Jerusalem - Israeli police announced serious new suspicions
of corruption against Prime Minister Ehud Olmert Friday, saying that
for years he allegedly submitted travel expenses for the same trip
abroad more than once, pocketing the 'significant' surplus.
Olmert is suspected of submitting receipts for flights around the
world to various public bodies, including the state, as if they each
'were the only one financing the flight described in the receipt,'
said a joint statement issued by the Israeli Justice Ministry and
police, faxed to Deutsche Presse-Agentur dpa.
He allegedly put the extra money in a special bank account on
his name and used it for private trips abroad made by his family and
himself, it added.
He allegedly did so while travelling abroad as mayor of Jerusalem
and as trade and industry minister over the past years.
The statement said he in this way 'fraudulently' accumulated
'significant sums' over years. It did not give a figure, but Israel
Radio said the money allegedly pocketed by Olmert amounted to
hundreds of thousands of US dollars.
The receipts were sent to the various bodies by Olmert's travel
agent, which also managed his special bank account, the statement
said.
The premier's spokesman, Mark Regev, denied the allegations.
'The prime minister is convinced of his innocence of any wrong-
doing and strongly believes that as this investigation continues,
that innocence will be clearly demonstrated,' he told dpa.

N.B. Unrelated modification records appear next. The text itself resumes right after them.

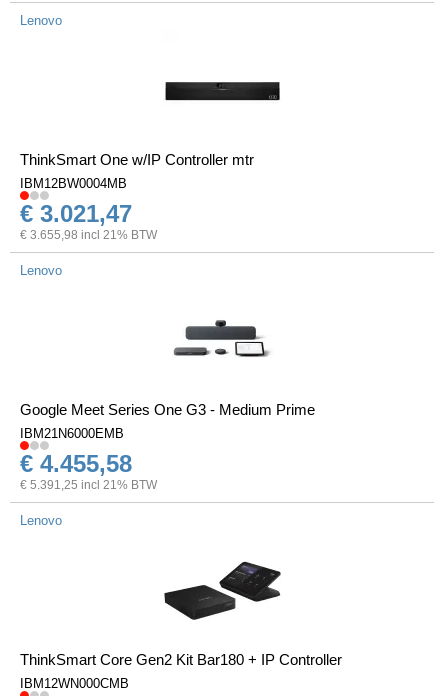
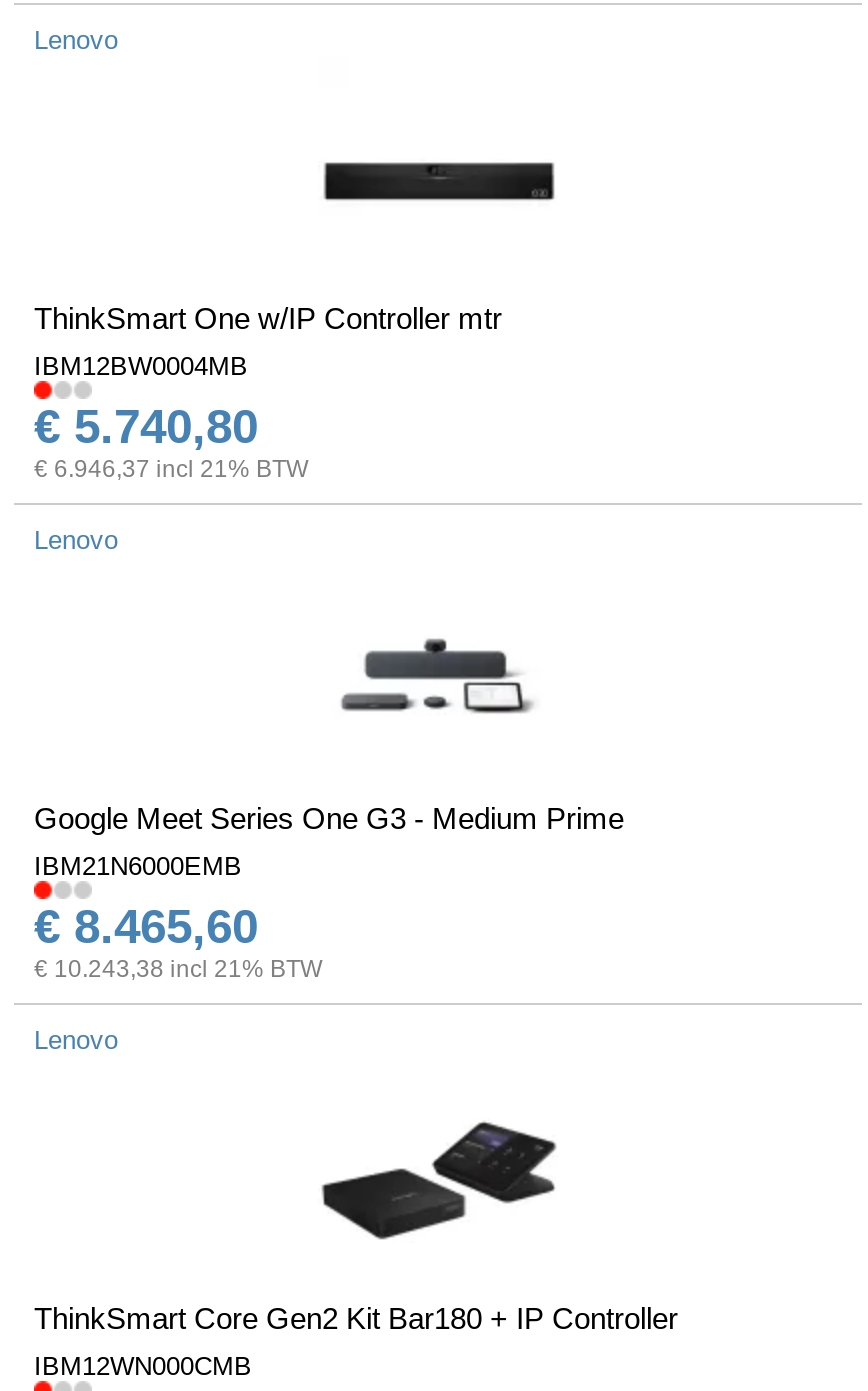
- € 3.021,47
+ € 5.740,80

- € 3.655,98 incl 21% BTW
+ € 6.946,37 incl 21% BTW

- € 4.455,58
+ € 8.465,60

- € 5.391,25 incl 21% BTW
+ € 10.243,38 incl 21% BTW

The new suspicions surfaced as part of an ongoing police
investigation against the premier, which is looking into allegations
that he illegally accepted tens, and possibly hundreds, of thousands
of US dollars from a US businessman and fundraiser, Morris Talansky,
over a period of 15 years, before being elected prime minister in
early 2006.
They are based on documents and witness accounts collected during
the past weeks.
Israel's attorney-general as a result authorized broadening the
police investigation against Olmert already a month ago, but did not
announce this so as to avoid jeopardizing a questioning session of
the premier scheduled for Friday, in which detectives confronted him
with the new suspicions.
The dramatic announcement comes as Olmert's political future is
already becoming increasingly uncertain.
His largest coalition partner, the Labour Party, has forced him
to agree to holding early primaries in his own, centrist Kadima,
which the party decided this week to hold in mid-September.
Olmert, 62, had earlier hoped that a crucial cross-examination of
Talanksy next Thursday by his own lawyers would change the negative
perception of him and reduce pressure on him to resign. But the grave
new suspicions are likely to do the opposite.

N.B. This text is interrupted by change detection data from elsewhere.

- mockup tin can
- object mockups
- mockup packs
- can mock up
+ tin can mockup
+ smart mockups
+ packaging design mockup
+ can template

As first reactions began pouring in, Haim Oron of the opposition,
left-liberal Meretz party, called the new suspicions against Olmert
'severe' and said they strengthened demands that he should 'fight for
his innocence as a private person and not as a premier.'
Shelly Yacimovich, a known Olmert adversary in the coalition
Labour Party, reiterated her demand that the premier should resign
'immediately.'
Talansky had given his version of the earlier suspicions against
Olmert in a pre-trial testimony to a Jerusalem court in late May.
He said he had given Olmert 150,000 dollars, much of it in cash in
envelopes because he was asked to do so, between 1992 and 2005. He
said he raised the money on behalf of Olmert, then a member of the
hardline Likud party, for ideological reasons.

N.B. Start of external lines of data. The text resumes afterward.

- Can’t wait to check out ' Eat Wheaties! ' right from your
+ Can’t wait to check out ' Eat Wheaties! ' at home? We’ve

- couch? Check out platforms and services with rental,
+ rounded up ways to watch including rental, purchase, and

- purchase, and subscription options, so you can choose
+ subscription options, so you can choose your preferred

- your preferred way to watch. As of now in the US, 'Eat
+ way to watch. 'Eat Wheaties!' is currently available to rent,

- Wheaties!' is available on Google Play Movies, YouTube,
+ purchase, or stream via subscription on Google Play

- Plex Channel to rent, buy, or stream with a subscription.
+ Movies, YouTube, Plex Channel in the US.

Talansky however has since turned against Olmert and become the
key state witness in the case.
Olmert's associates have accused Talanksy of belonging to hardline
circles, hinting the premier's ideological shift in favour of a
two-state solution to the Israeli-Palestinian conflict, an Israeli
withdrawal from the occupied territories and a possible division of
Jerusalem, may be behind the rift.
Olmert has admitted to receiving several envelopes, but with
hundreds of dollars only, not thousands or tens of thousands. His
lawyers and spokesmen have said they were legitimate reimbursements
for food and accommodation expenses, paid for by his hosts when
invited to speak at events in the US.
He has said the larger donations were all used to cover, in part
retroactively, four election campaigns - when he ran for mayor of
Jerusalem in 1993 and 1998 and for the Likud leadership in 1999 and
2002.
But police are investigating whether a future trade-off was
expected in return for the donations, which could prove the
allegation of taking bribes. The Israeli Ma'ariv daily on
Thursday printed letters written by Olmert, among others one to top
=Las Vegas real-estate mogul Sheldon Adelson dating November 2005,
asking the addressees to consider the services of Talansky's company,
Cooltech, which produces mini-bars for hotels.
Olmert has promised to resign if the police investigation
materializes into an indictment against him.